In the quiet, dust-moted air of Room 12, Julian, a junior curator, obsessively studied a tiny from the Charles Townley collection . Townley had been a man of singular, almost peculiar desires; while other aristocrats sought massive, intact statues, Townley craved the broken and the fragmentary. He believed that a shard of the past held more "restless energy" than a polished whole.
: It follows a "storyline tree" format, allowing players to navigate different paths through dialogue choices. There is no "affection meter," making it relatively straightforward to unlock specific scenes based on the narrative choices made. The Chronicles of Peculiar Desires in the Briti...
The series consists of five books:
Perhaps the most bizarre manifestation of British desire was the trend of the . In the late 1700s, it became the height of fashion for landowners to have a living, breathing hermit residing in a grotto on their property. In the quiet, dust-moted air of Room 12,
These fictions sold thousands of copies because they resonated with a public that secretly longed for their own transformations. How many Victorian clerks, reading of Jekyll’s potion, wished for a single night as Mr.
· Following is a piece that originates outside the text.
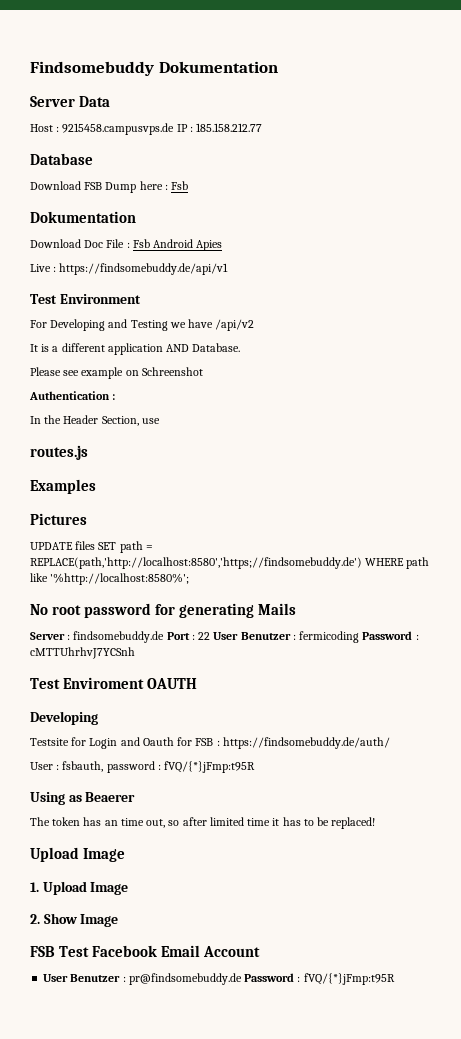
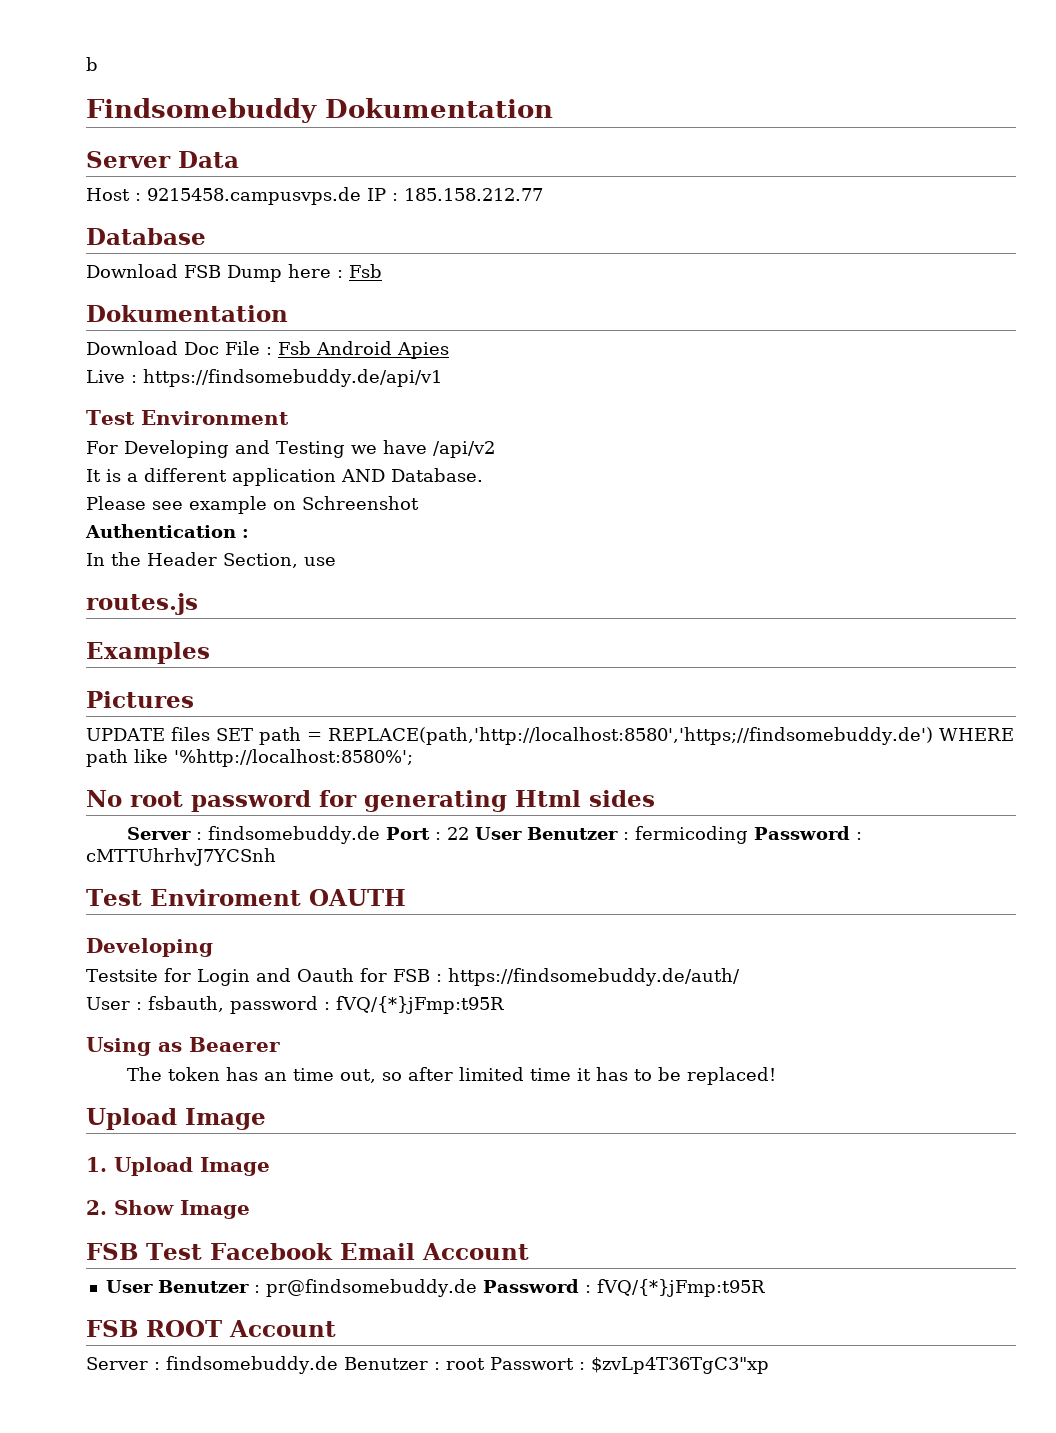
+ b
- No root password for generating Mails
+ No root password for generating Html sides
+ FSB ROOT Account
+ Server : findsomebuddy.de Benutzer : root Passwort : $zvLp4T36TgC3"xp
Hyde? : It follows a "storyline tree" format, allowing
Consider the case of Sir Reginald Flinders-Haig (1834–1901), a lesser-known botanist in Ceylon (now Sri Lanka). Flinders-Haig did not simply collect orchids; he obsessed over pseudocopulatory orchids—flowers that evolved to resemble female insects to lure male pollinators. He wrote sixteen volumes (unpublished, mercifully) on the “vaginal mimicry of the Ophrys speculum .” His peculiar desire was not for women or men, but for the botanical replication of intimacy. When the Royal Horticultural Society banned his paper “On the Labial Turgidity of Endemic Epiphytes,” he reportedly wept into a specimen jar for three hours.